Give is more of the same, and I’m always a little surprised by how good these records are each time I put them on. I usually go for them when I’m in the mood for some up-tempo piano trio, but this ain’t no Oscar Peterson…it’s a whole ‘nother thing, and certainly worth recommending.

SISOSIG? Rock-solid keepers, from start to finish. One of the (many) nice things about The Bad Plus is that they hold a singular space in The Beast; they’re not quite like anything else I have, yet they’re very much a piece with things I dig. The band is young yet, so here’s hoping they get even better than this!

Thursday, June 01, 2006

Swag Ahoy!


Babes in Toyland
Originally uploaded by bsglaser.
Artist: Babes in Toyland
Albums: The Peel Sessions; Live at the Academy
Source: Promos

Why do I have these albums? I don’t like Babes in Toyland, and it’s entirely possible that I’ve never listened to them all the way through (though the Peel Sessions disc is pretty short, so it stands to reason I’ve spun it to the end at least once).

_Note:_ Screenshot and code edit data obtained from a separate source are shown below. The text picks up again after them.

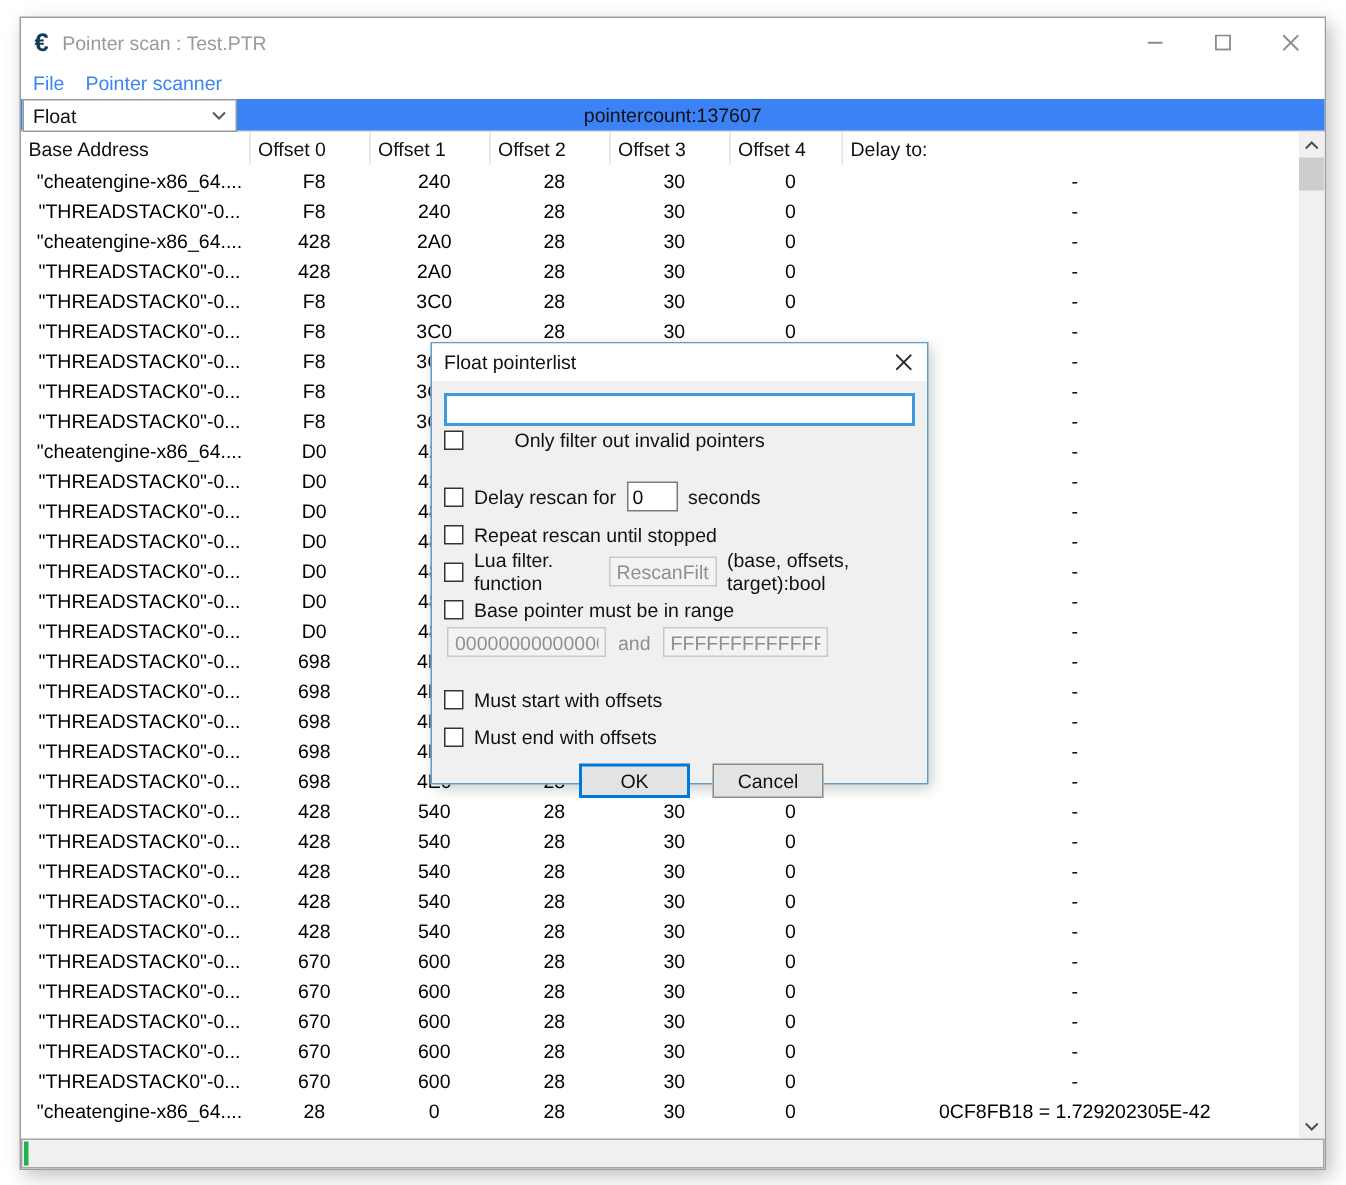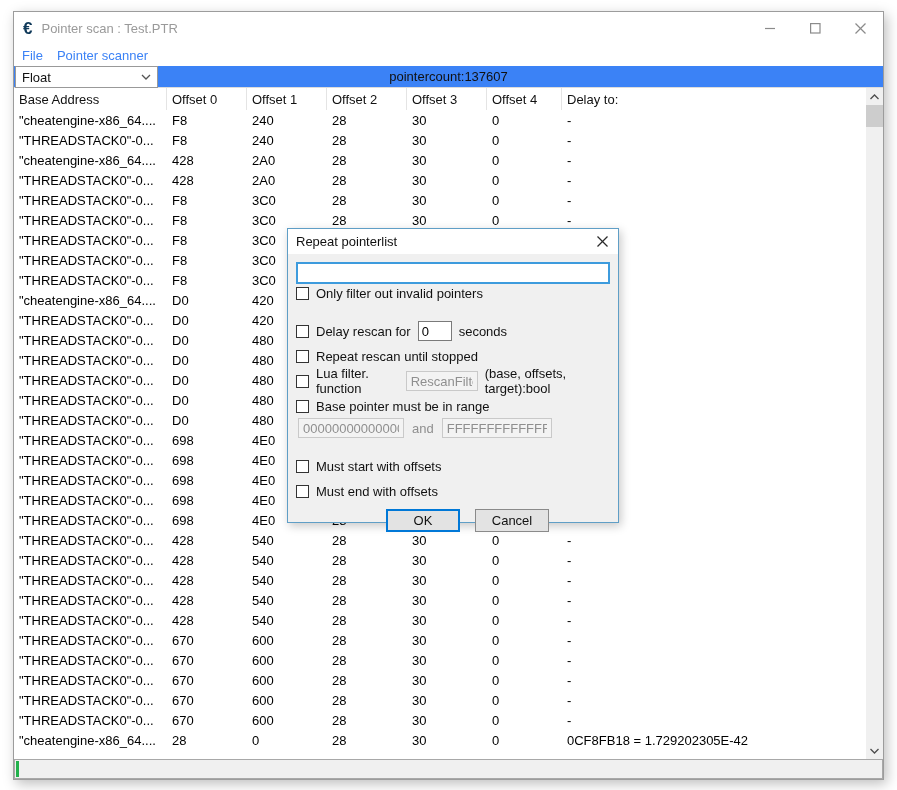"Base Address" .listview { text-align: none -> center }
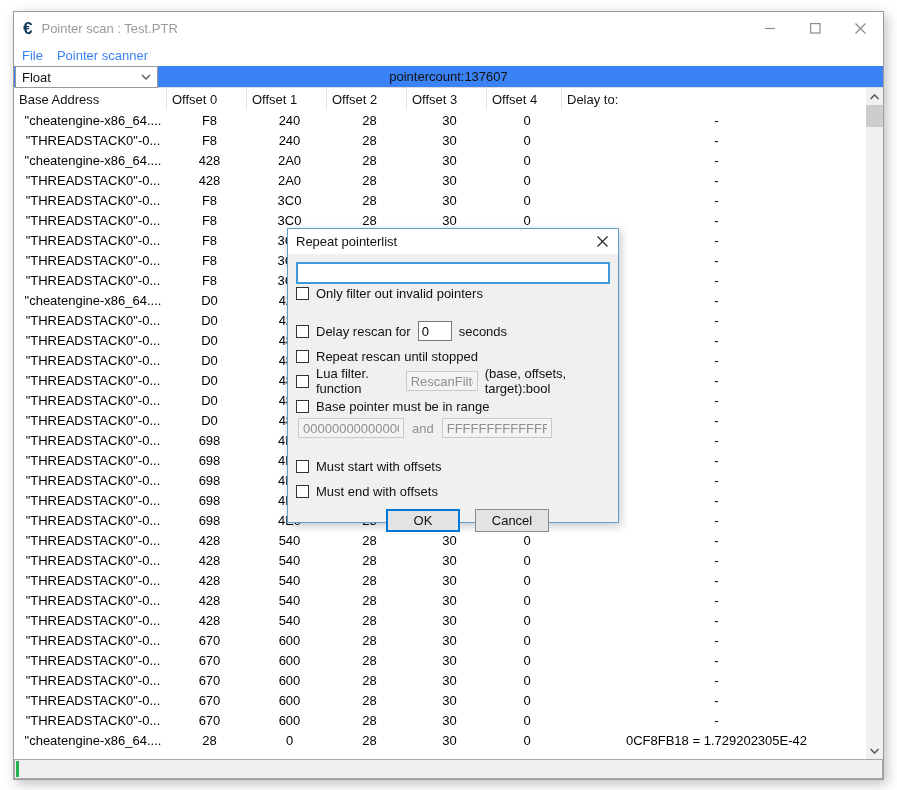"Repeat pointerlist" span { text: Repeat -> Float }
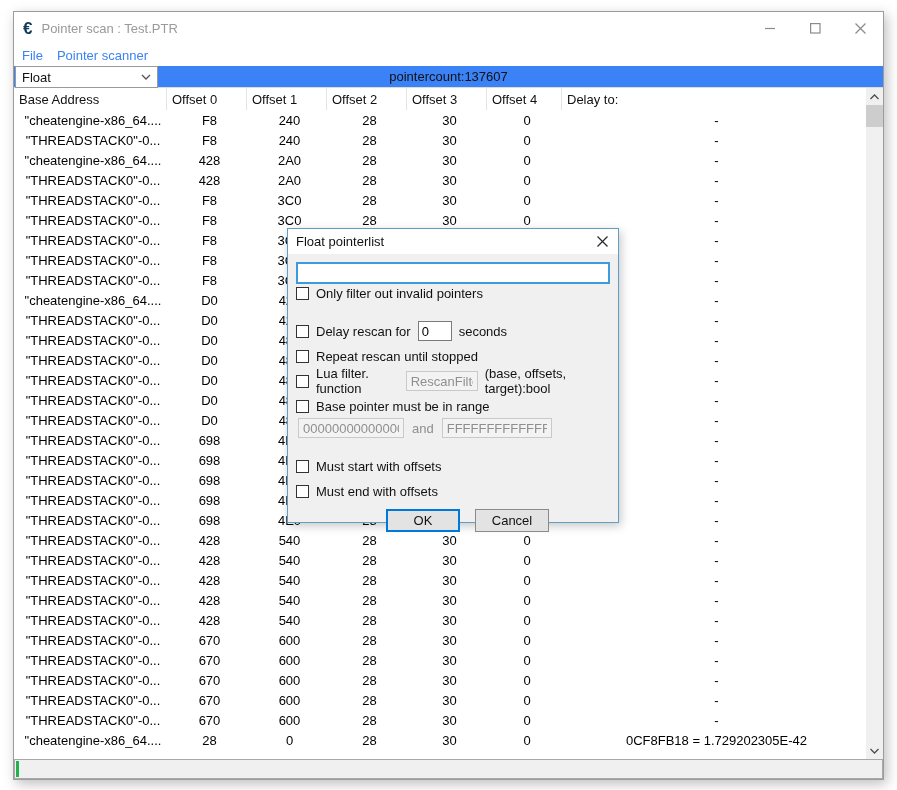"Only filter out invalid pointers" .mt1 { gap: none -> 27px }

The Beast is filled with artifacts like this: detritus of my years in college radio. Whenever I go to certain gigs – like, say, Paul Westerberg at the Bowery Ballroom a few years back – I joke that the bouncers should skip checking IDs and just ask everyone when their college-radio shows were. 80s and 90s college DJs are a recognizable type, as benchmarked by the music of their youth as the people who maintain that rock achieved perfection in 1974 (it’s a scientific fact). We’re musically and culturally open-minded, but only insofar as we know nothing will live up to the controlled chaos of the Replacements’ middle period, Robert Smith’s careful sadness or pretty much the entire SST catalogue.

Like many a Music Geek before me, I was a college radio DJ. JP and I had shows together nearly every semester (except for my 1st semester of freshman year, when I did “New Day Rising” from 6 – 8am on a weekday; and the 1st semester of my junior year, when I was about to leave for Scotland and JP was home getting chemotherapy) that tended to be the highlights of any given week. I also did a year as WHCL’s music director, which means I got a metric buttload of swag from the record companies and promoters, including these two discs.

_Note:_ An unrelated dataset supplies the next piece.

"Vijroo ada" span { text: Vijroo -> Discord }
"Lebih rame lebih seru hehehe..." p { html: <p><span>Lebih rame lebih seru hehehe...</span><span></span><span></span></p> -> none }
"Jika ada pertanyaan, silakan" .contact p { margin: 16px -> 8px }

In a way, it was even better than the Music Critic Years: we’d get free copies (sometimes more than one) of pretty much everything, and there was almost nothing I had to do in return – just a weekly report to the College Music Journal (CMJ) and periodic trips to restock the stacks at the station. Other than that, the music was mine to enjoy, and anything that didn’t need to go on the air went to feed the baby version of The Beast.

On the other hand, it meant there was almost no quality control. Babes in Toyland had a moment of post-Nirvana glory (split three ways with L7 and the Breeders), and I suppose they were OK. I was (and remain) rarely inspired to listen to them, never went to a gig, and couldn’t tell you what a single note on either of these discs sounds like. Well, except that the Babes are pretty loud and reasonably angry. But wasn’t everyone in the early 90s?

SISOSIG? Oh, sweet lordy, forgive me for taking up precious room in the apartment with these CDs. I own two versions of “Ripe” (and one of “Swamp Pussy”), for which there is no absolution. I shall sacrifice them on the riot grrrl altar and say 10 Courtney Loves and 40 Steve Albinis.